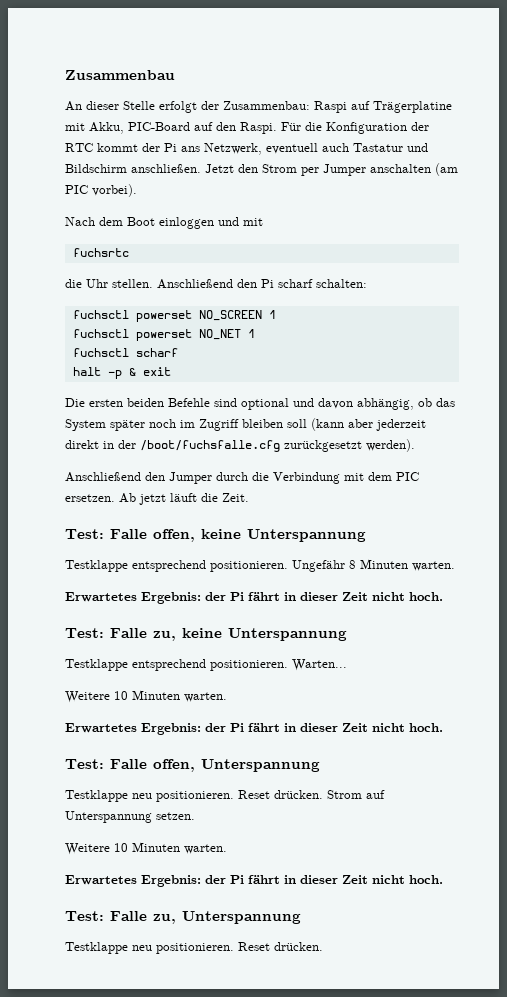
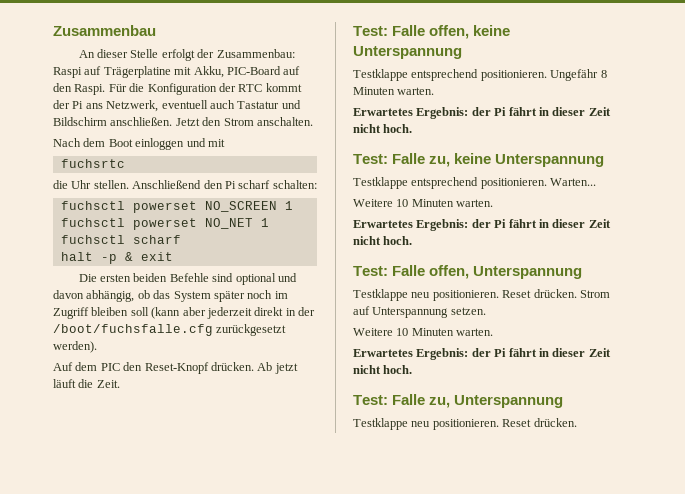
[301,163,458,176] [65,184,137,197] per Jumper anschalten (am PIC vorbei). -> [256,117,313,126] anschalten.
[65,472,419,484] [65,494,115,502] Anschließend den Jumper durch die Verbindung mit dem PIC ersetzen. -> [53,362,254,374] Auf dem PIC den Reset-Knopf drücken.

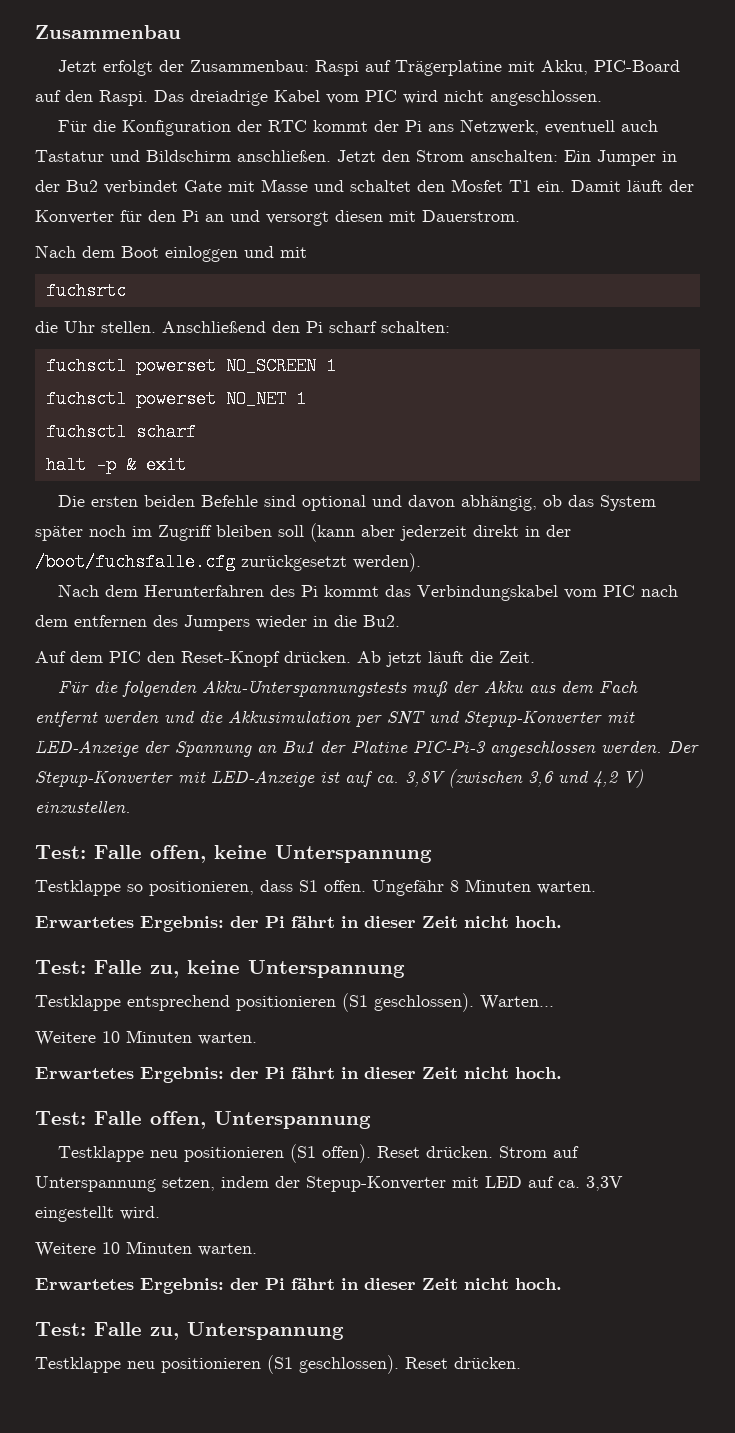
[78,49,159,58] An dieser Stelle -> [58,60,98,72] Jetzt
(106, 89) none -> [154,90,602,106] Das dreiadrige Kabel vom PIC wird nicht angeschlossen. //
[256,117,313,126] anschalten. -> [470,150,677,166] [35,179,694,194] [35,210,520,226] anschalten: Ein Jumper in der Bu2 verbindet Gate mit Masse und schaltet den Mosfet T1 ein. Damit läuft der Konverter für den Pi an und versorgt diesen mit Dauerstrom.
(97, 347) none -> [58,584,679,601] [35,615,400,631] // Nach dem Herunterfahren des Pi kommt das Verbindungskabel vom PIC nach dem entfernen des Jumpers wieder in die Bu2.
(120, 384) none -> [58,680,639,697] [35,710,635,727] [35,740,699,757] [35,769,643,788] [35,800,131,813] // Für die folgenden Akku-Unterspannungstests muß der Akku aus dem Fach entfernt werden und die Akkusimulation per SNT und Stepup-Konverter mit LED-Anzeige der Spannung an Bu1 der Platine PIC-Pi-3 angeschlossen werden. Der Stepup-Konverter mit LED-Anzeige ist auf ca. 3,8V (zwischen 3,6 und 4,2 V) einzustellen.
[411,69,547,81] entsprechend positionieren. -> [127,880,366,896] so positionieren, dass S1 offen.
[480,178,547,189] positionieren. -> [236,993,474,1012] positionieren (S1 geschlossen).
[432,290,499,301] positionieren. -> [184,1144,372,1163] positionieren (S1 offen).
[450,307,486,315] setzen. -> [162,1176,623,1192] [35,1206,160,1222] setzen, indem der Stepup-Konverter mit LED auf ca. 3,3V eingestellt wird.
[432,419,499,430] positionieren. -> [161,1355,399,1374] positionieren (S1 geschlossen).

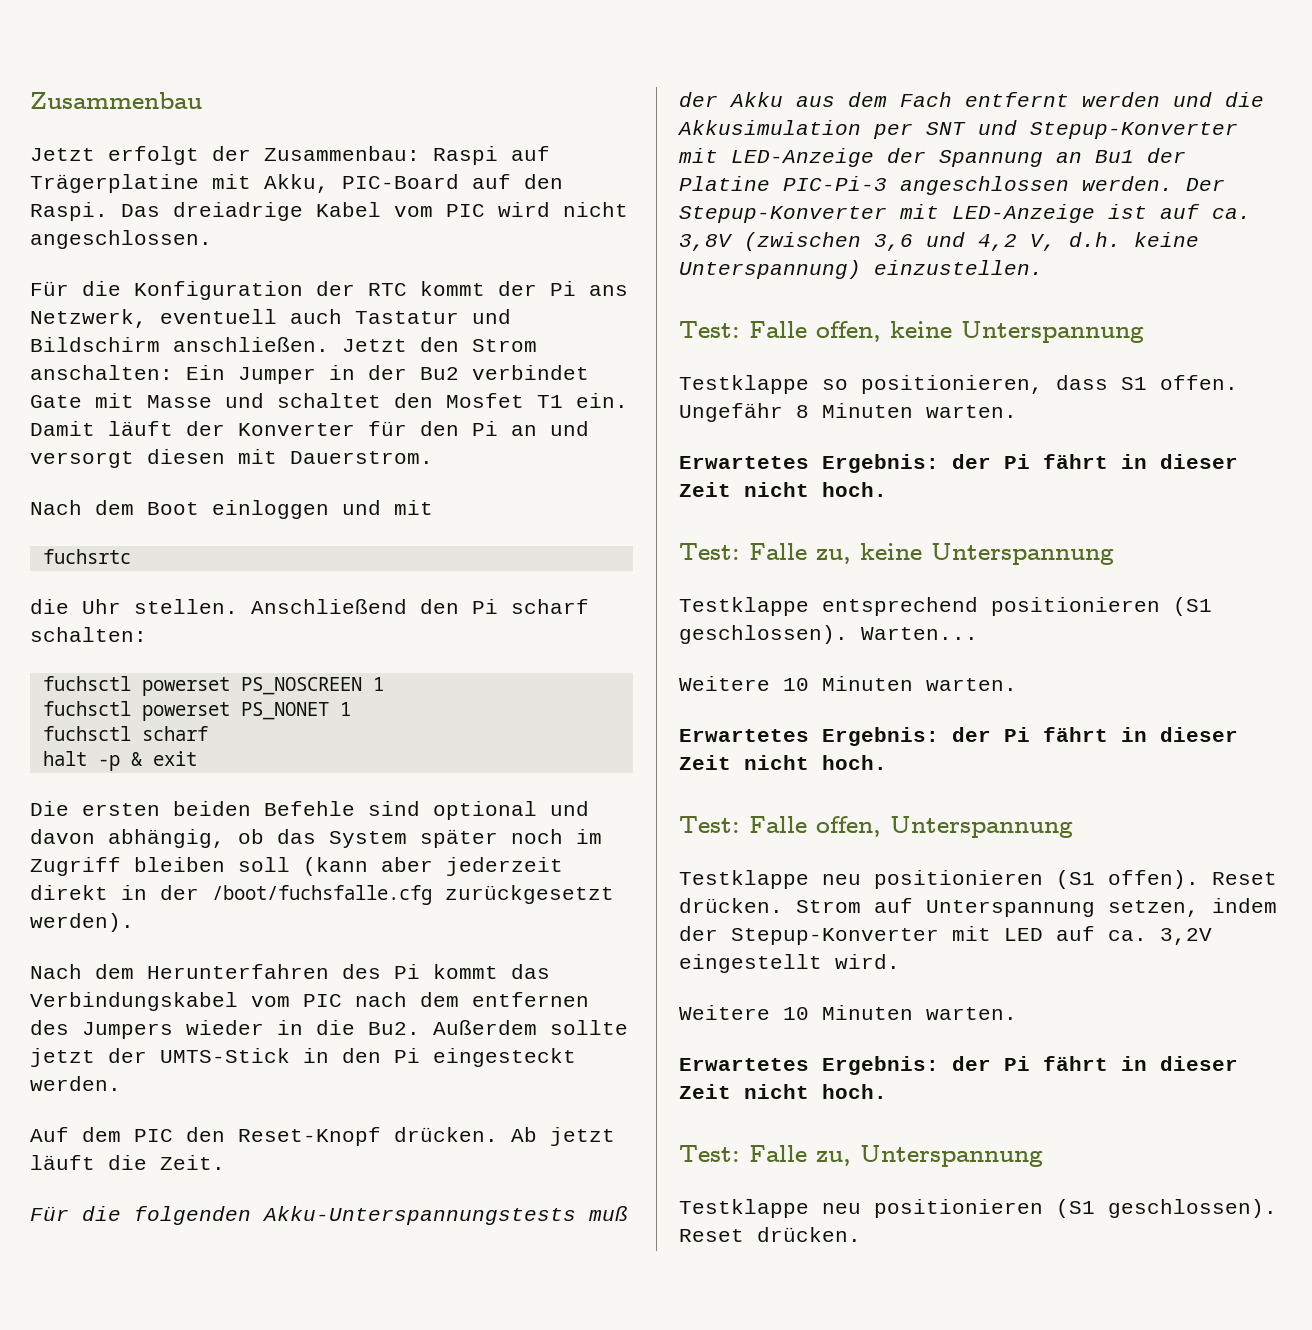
[225,357,316,375] NO_SCREEN -> [240,677,362,695] PS_NOSCREEN
[225,390,286,408] NO_NET -> [240,702,329,720] PS_NONET
(400, 621) none -> [433,1020,628,1035] [30,1048,576,1067] [30,1076,121,1091] Außerdem sollte jetzt der UMTS-Stick in den Pi eingesteckt werden.
[623,769,643,788] V) -> [1030,232,1199,251] [679,260,861,279] V, d.h. keine Unterspannung)
[586,1176,623,1191] 3,3V -> [1160,928,1212,945] 3,2V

===============

» Task directions
Apart from the images, every line above needs to be printed again exactly.

» Task response
[301,163,458,176] [65,184,137,197] per Jumper anschalten (am PIC vorbei). -> [256,117,313,126] anschalten.
[65,472,419,484] [65,494,115,502] Anschließend den Jumper durch die Verbindung mit dem PIC ersetzen. -> [53,362,254,374] Auf dem PIC den Reset-Knopf drücken.

[78,49,159,58] An dieser Stelle -> [58,60,98,72] Jetzt
(106, 89) none -> [154,90,602,106] Das dreiadrige Kabel vom PIC wird nicht angeschlossen. //
[256,117,313,126] anschalten. -> [470,150,677,166] [35,179,694,194] [35,210,520,226] anschalten: Ein Jumper in der Bu2 verbindet Gate mit Masse und schaltet den Mosfet T1 ein. Damit läuft der Konverter für den Pi an und versorgt diesen mit Dauerstrom.
(97, 347) none -> [58,584,679,601] [35,615,400,631] // Nach dem Herunterfahren des Pi kommt das Verbindungskabel vom PIC nach dem entfernen des Jumpers wieder in die Bu2.
(120, 384) none -> [58,680,639,697] [35,710,635,727] [35,740,699,757] [35,769,643,788] [35,800,131,813] // Für die folgenden Akku-Unterspannungstests muß der Akku aus dem Fach entfernt werden und die Akkusimulation per SNT und Stepup-Konverter mit LED-Anzeige der Spannung an Bu1 der Platine PIC-Pi-3 angeschlossen werden. Der Stepup-Konverter mit LED-Anzeige ist auf ca. 3,8V (zwischen 3,6 und 4,2 V) einzustellen.
[411,69,547,81] entsprechend positionieren. -> [127,880,366,896] so positionieren, dass S1 offen.
[480,178,547,189] positionieren. -> [236,993,474,1012] positionieren (S1 geschlossen).
[432,290,499,301] positionieren. -> [184,1144,372,1163] positionieren (S1 offen).
[450,307,486,315] setzen. -> [162,1176,623,1192] [35,1206,160,1222] setzen, indem der Stepup-Konverter mit LED auf ca. 3,3V eingestellt wird.
[432,419,499,430] positionieren. -> [161,1355,399,1374] positionieren (S1 geschlossen).

[225,357,316,375] NO_SCREEN -> [240,677,362,695] PS_NOSCREEN
[225,390,286,408] NO_NET -> [240,702,329,720] PS_NONET
(400, 621) none -> [433,1020,628,1035] [30,1048,576,1067] [30,1076,121,1091] Außerdem sollte jetzt der UMTS-Stick in den Pi eingesteckt werden.
[623,769,643,788] V) -> [1030,232,1199,251] [679,260,861,279] V, d.h. keine Unterspannung)
[586,1176,623,1191] 3,3V -> [1160,928,1212,945] 3,2V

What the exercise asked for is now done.